↓

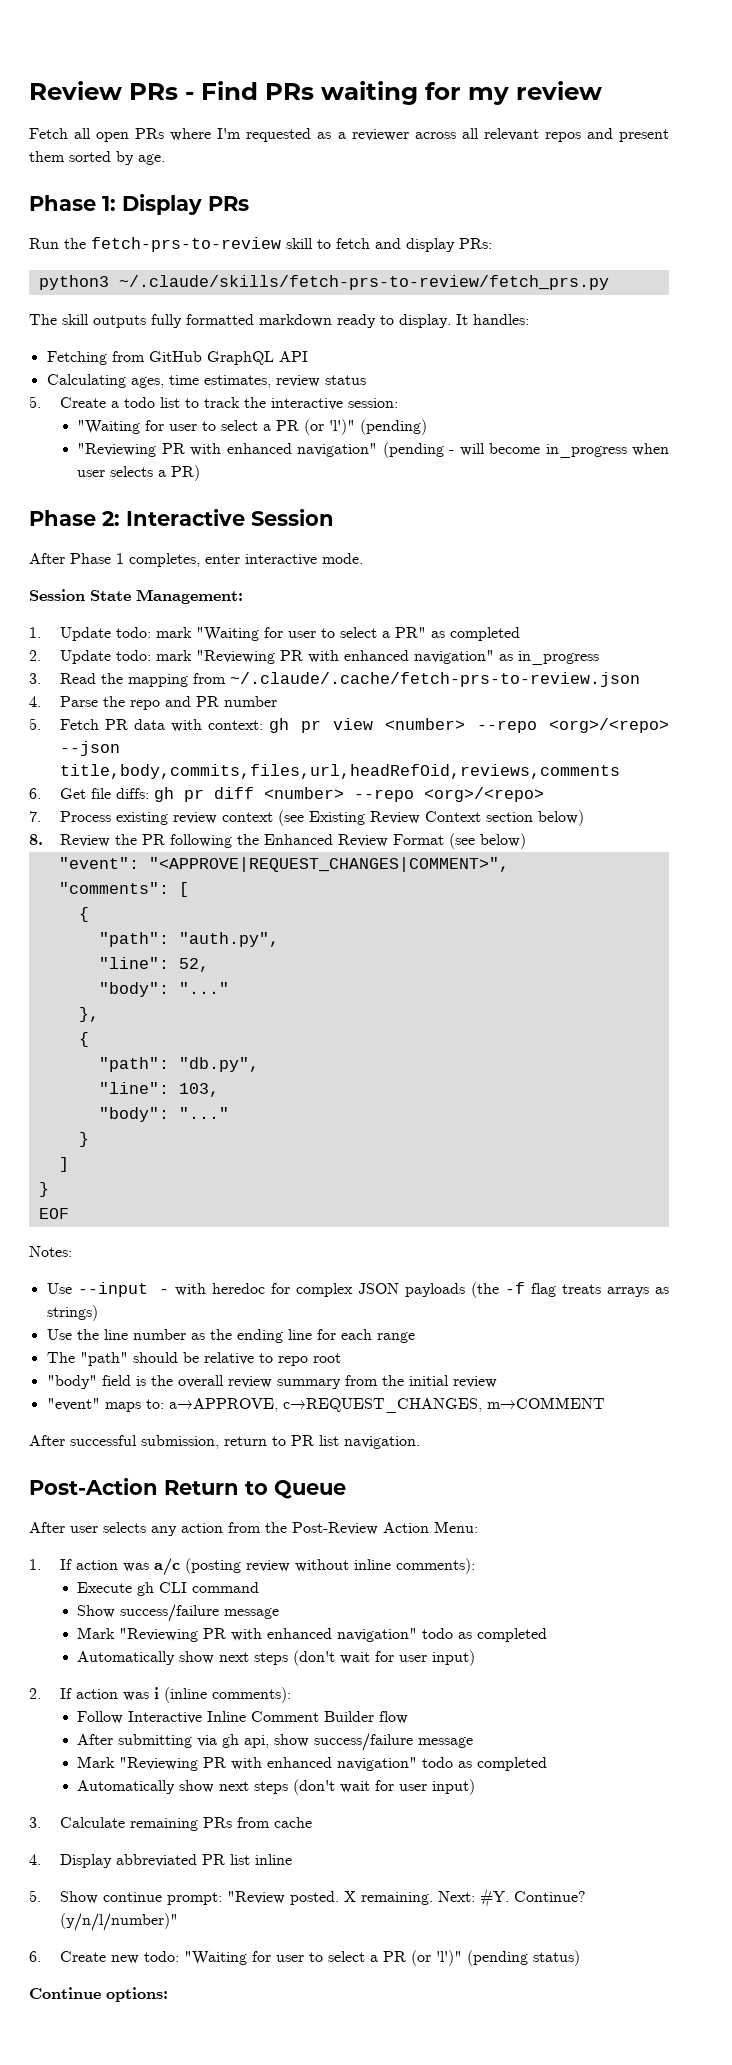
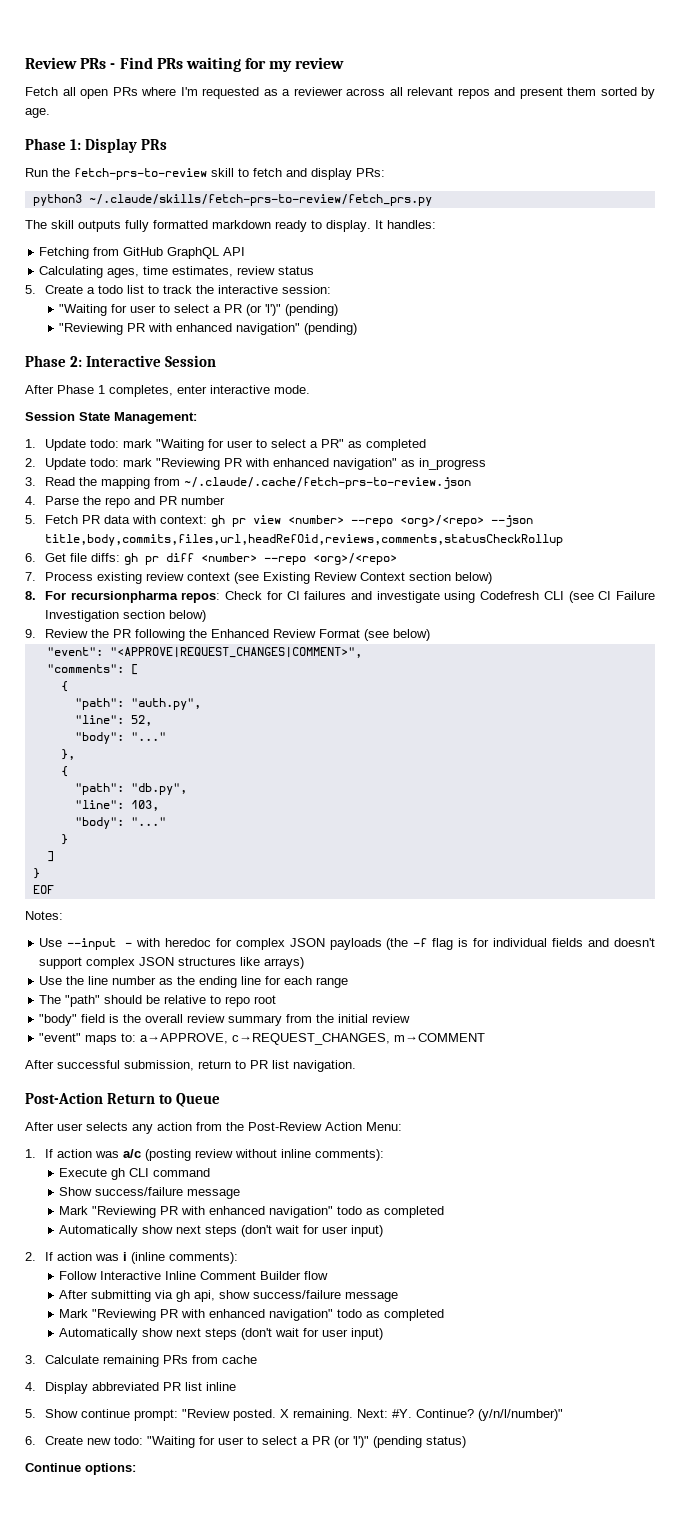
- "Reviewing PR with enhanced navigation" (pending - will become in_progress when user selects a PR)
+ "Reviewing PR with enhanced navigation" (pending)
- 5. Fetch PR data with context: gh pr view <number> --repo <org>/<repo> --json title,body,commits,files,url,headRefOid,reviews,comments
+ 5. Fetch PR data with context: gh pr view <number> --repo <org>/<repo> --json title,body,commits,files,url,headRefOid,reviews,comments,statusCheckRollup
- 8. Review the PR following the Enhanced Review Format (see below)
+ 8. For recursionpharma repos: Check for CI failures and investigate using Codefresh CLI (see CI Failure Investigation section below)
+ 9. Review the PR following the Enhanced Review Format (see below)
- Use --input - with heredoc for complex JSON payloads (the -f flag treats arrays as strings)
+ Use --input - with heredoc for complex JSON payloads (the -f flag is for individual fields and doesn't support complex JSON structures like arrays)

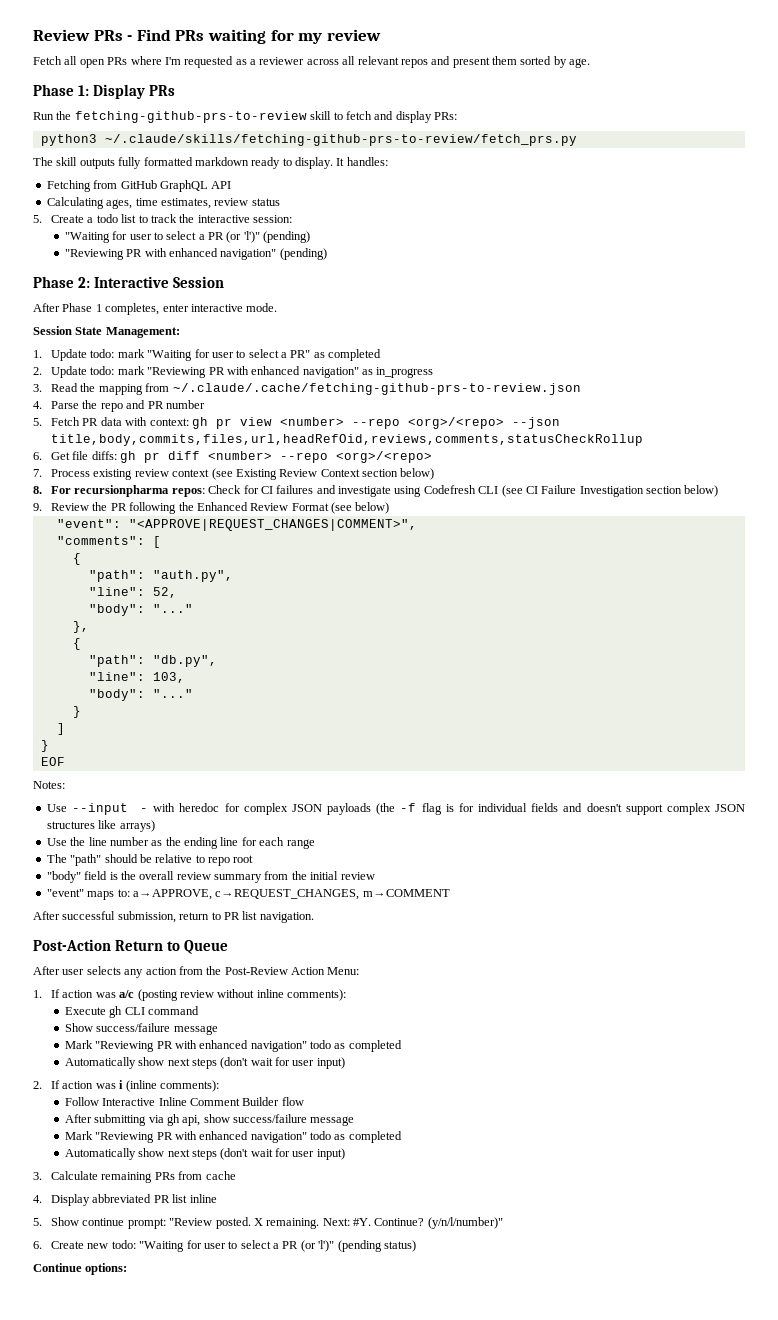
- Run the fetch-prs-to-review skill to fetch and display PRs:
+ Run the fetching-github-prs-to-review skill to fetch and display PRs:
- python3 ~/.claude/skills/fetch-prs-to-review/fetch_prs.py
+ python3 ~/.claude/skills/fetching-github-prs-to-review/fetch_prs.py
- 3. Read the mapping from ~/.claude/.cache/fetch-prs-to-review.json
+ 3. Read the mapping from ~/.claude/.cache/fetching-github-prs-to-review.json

↑

EXERCISE DESCRIPTION:
Leaving the pictures aside, output each entry above exactly as written.

WORKED SOLUTION:
- "Reviewing PR with enhanced navigation" (pending - will become in_progress when user selects a PR)
+ "Reviewing PR with enhanced navigation" (pending)
- 5. Fetch PR data with context: gh pr view <number> --repo <org>/<repo> --json title,body,commits,files,url,headRefOid,reviews,comments
+ 5. Fetch PR data with context: gh pr view <number> --repo <org>/<repo> --json title,body,commits,files,url,headRefOid,reviews,comments,statusCheckRollup
- 8. Review the PR following the Enhanced Review Format (see below)
+ 8. For recursionpharma repos: Check for CI failures and investigate using Codefresh CLI (see CI Failure Investigation section below)
+ 9. Review the PR following the Enhanced Review Format (see below)
- Use --input - with heredoc for complex JSON payloads (the -f flag treats arrays as strings)
+ Use --input - with heredoc for complex JSON payloads (the -f flag is for individual fields and doesn't support complex JSON structures like arrays)

- Run the fetch-prs-to-review skill to fetch and display PRs:
+ Run the fetching-github-prs-to-review skill to fetch and display PRs:
- python3 ~/.claude/skills/fetch-prs-to-review/fetch_prs.py
+ python3 ~/.claude/skills/fetching-github-prs-to-review/fetch_prs.py
- 3. Read the mapping from ~/.claude/.cache/fetch-prs-to-review.json
+ 3. Read the mapping from ~/.claude/.cache/fetching-github-prs-to-review.json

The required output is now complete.